YOUR INSTRUCTIONS ::
Please, without the pictures, retype exactly the lines from the start of the material through the line that holds "html: <div> <div>IF".

⁂

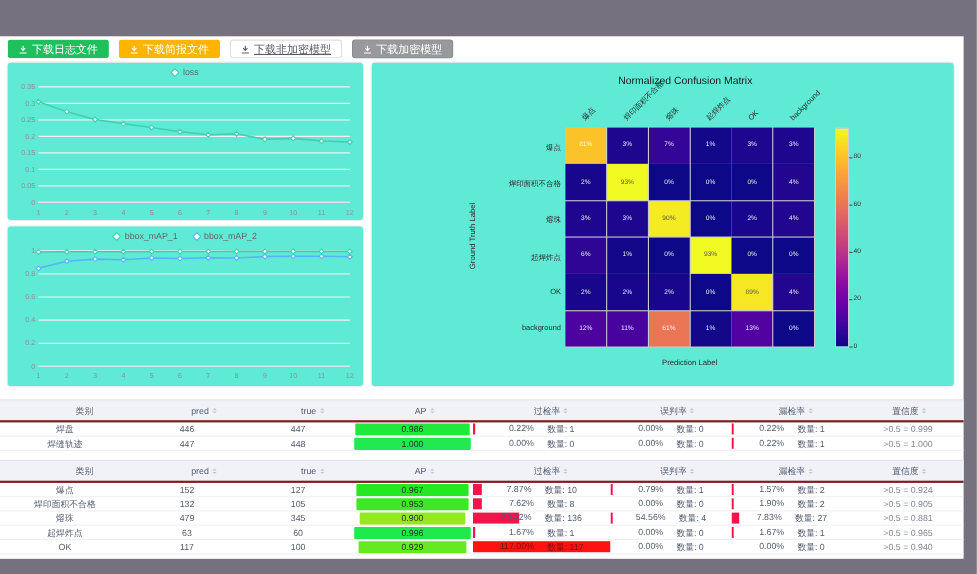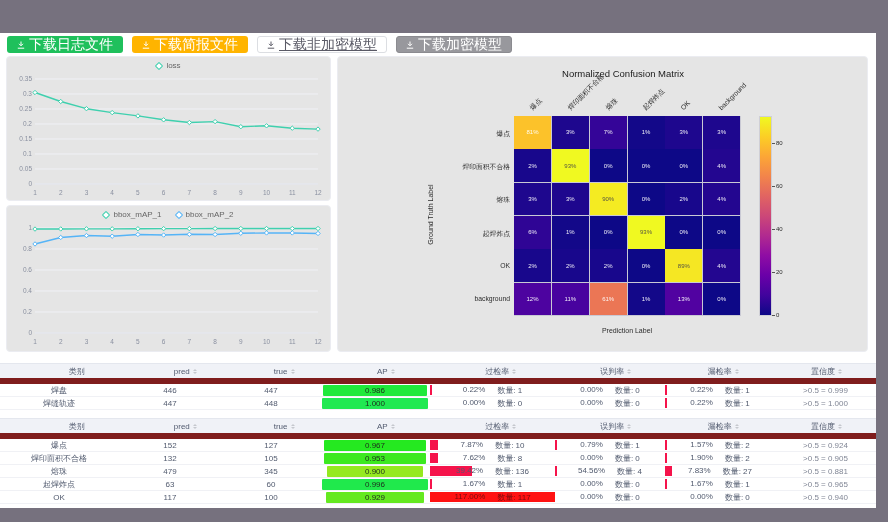"下载日志文件" .btn { font-size: 14px -> 10px }
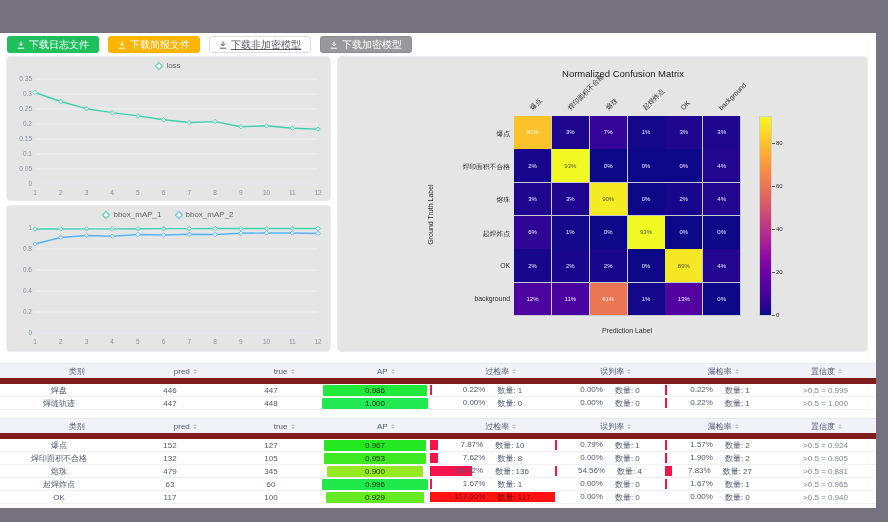"loss" .card { background: #e5e5e5 -> #5eead4 }
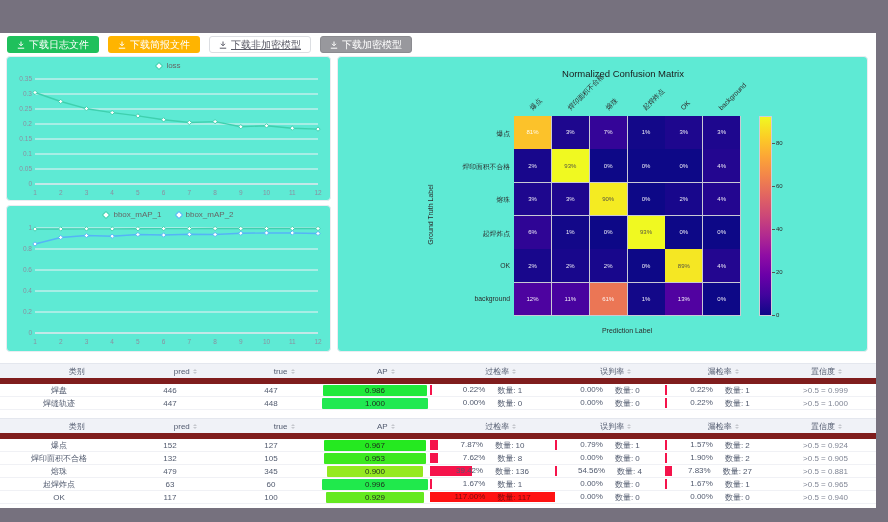"类别" .thead { border-bottom: 6px solid #7f1d1d -> 2px solid #7f1d1d }
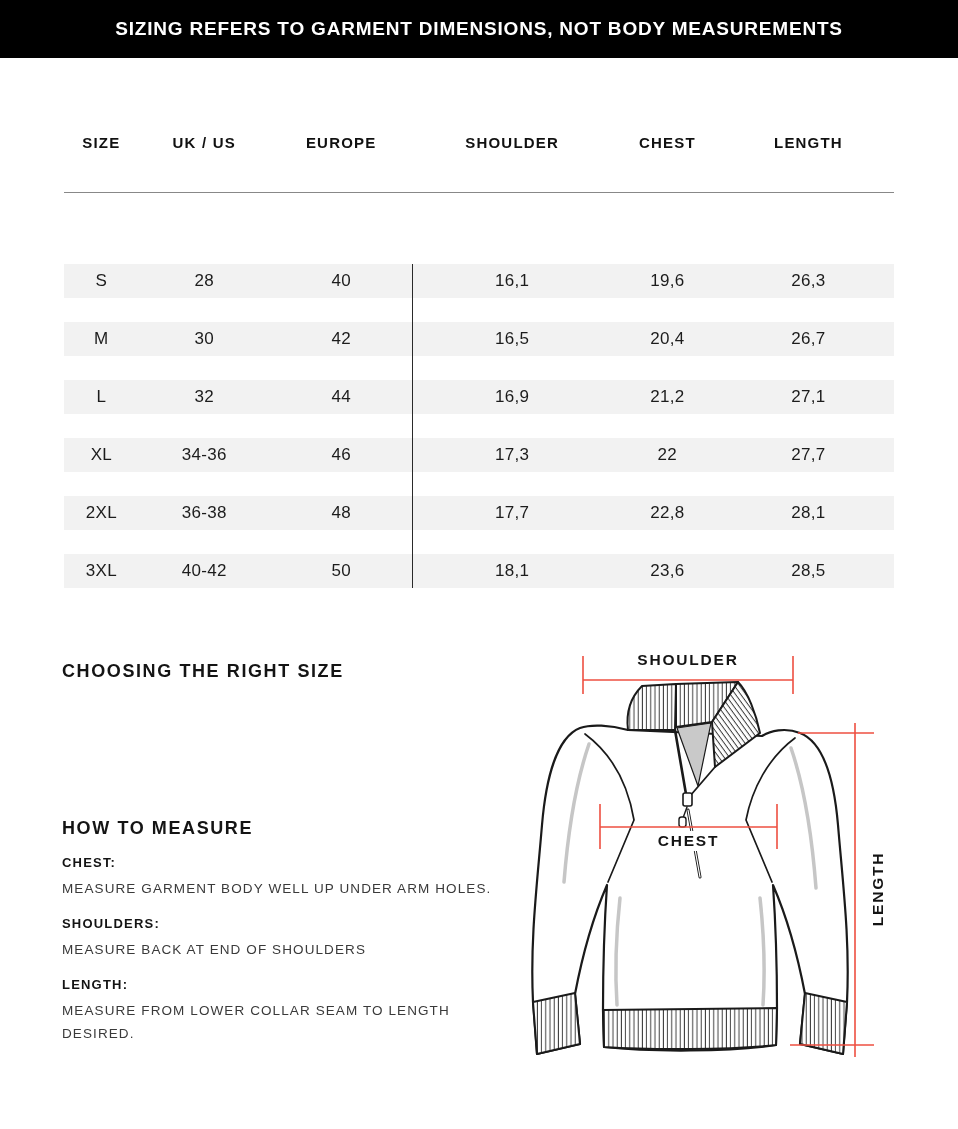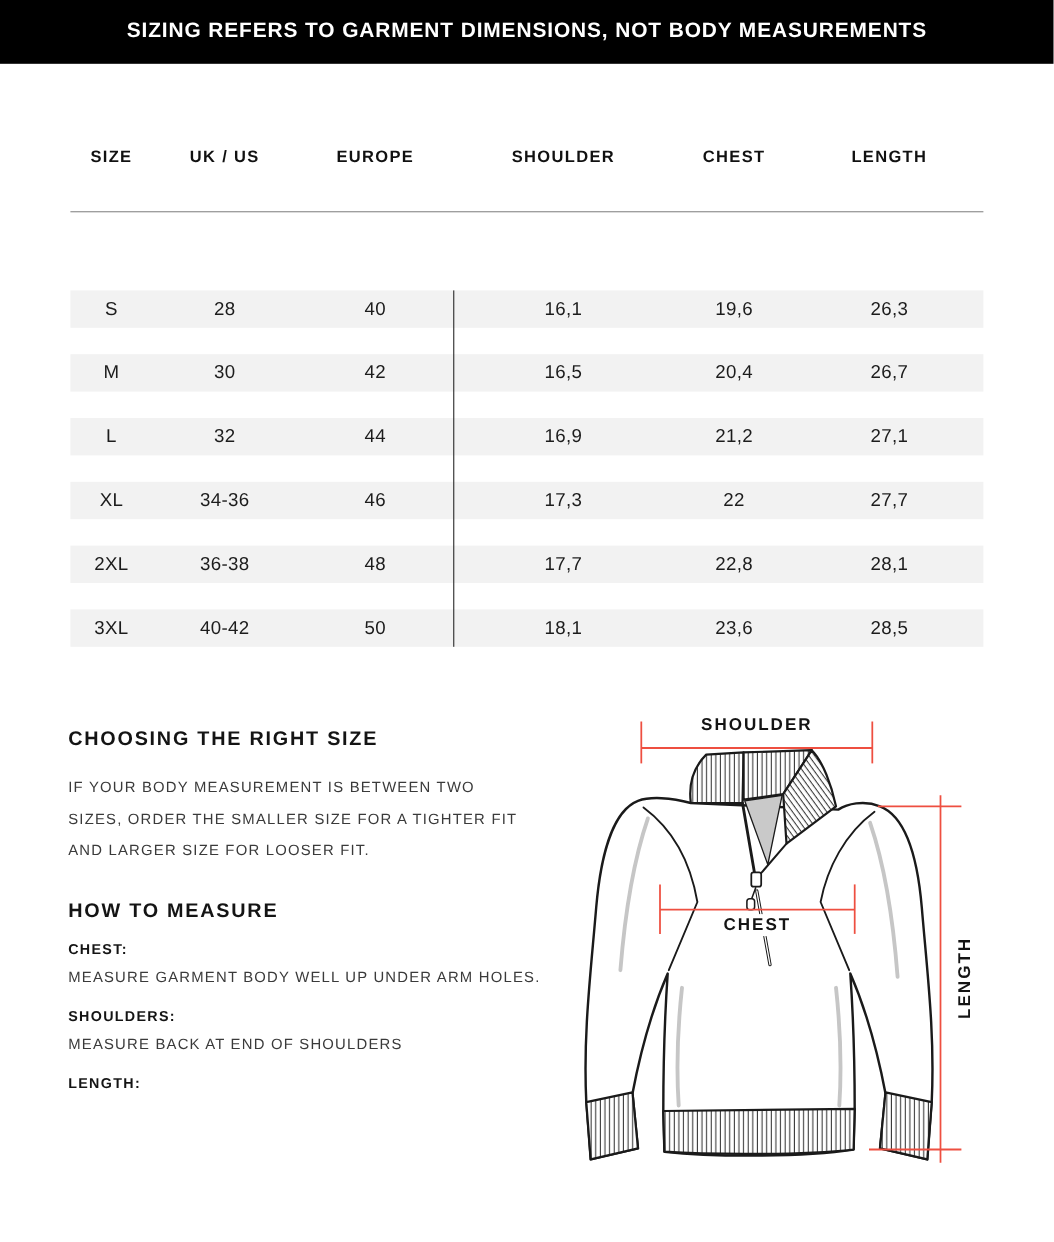"IF YOUR BODY MEASUREMENT IS" div.lines { html: <div> <div>IF YOUR BODY MEASUREMENT IS BETWEEN TWO</div> <div>SIZES, ORDER THE SMALLER SIZE FOR A TIGHTER FIT</div> <div>AND LARGER SIZE FOR LOOSER FIT.</div> </div> -> none }
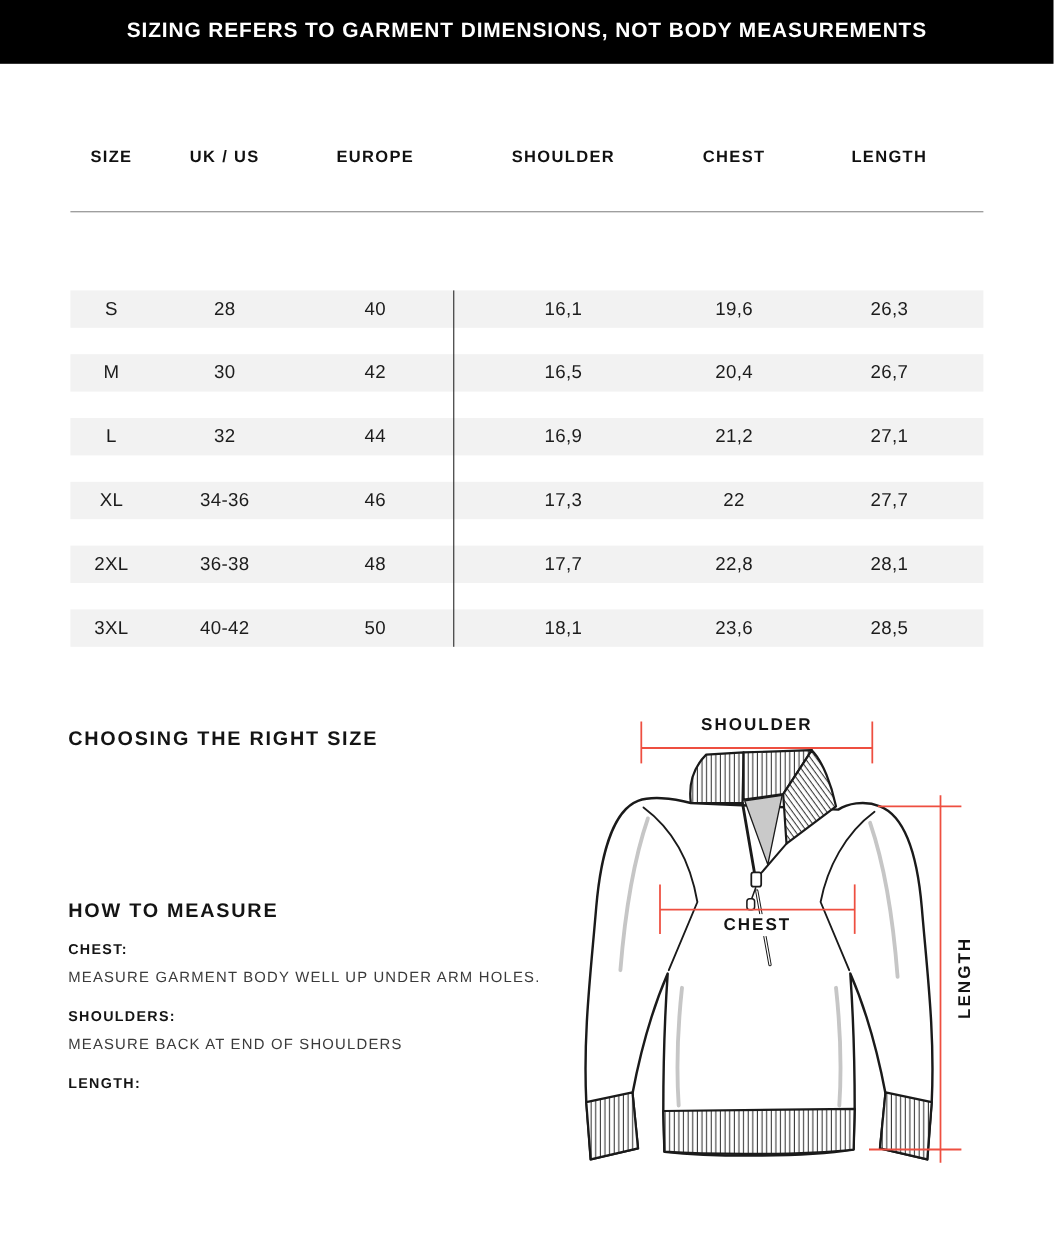"MEASURE FROM LOWER COLLAR SEAM" div.mi-text { html: none -> <div> <div>MEASURE FROM LOWER COLLAR SEAM TO LENGTH</div> <div>DESIRED.</div> </div> }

⁂

EXERCISE ANSWER ::
"下载日志文件" .btn { font-size: 14px -> 10px }
"loss" .card { background: #e5e5e5 -> #5eead4 }
"类别" .thead { border-bottom: 6px solid #7f1d1d -> 2px solid #7f1d1d }
"IF YOUR BODY MEASUREMENT IS" div.lines { html: <div> <div>IF YOUR BODY MEASUREMENT IS BETWEEN TWO</div> <div>SIZES, ORDER THE SMALLER SIZE FOR A TIGHTER FIT</div> <div>AND LARGER SIZE FOR LOOSER FIT.</div> </div> -> none }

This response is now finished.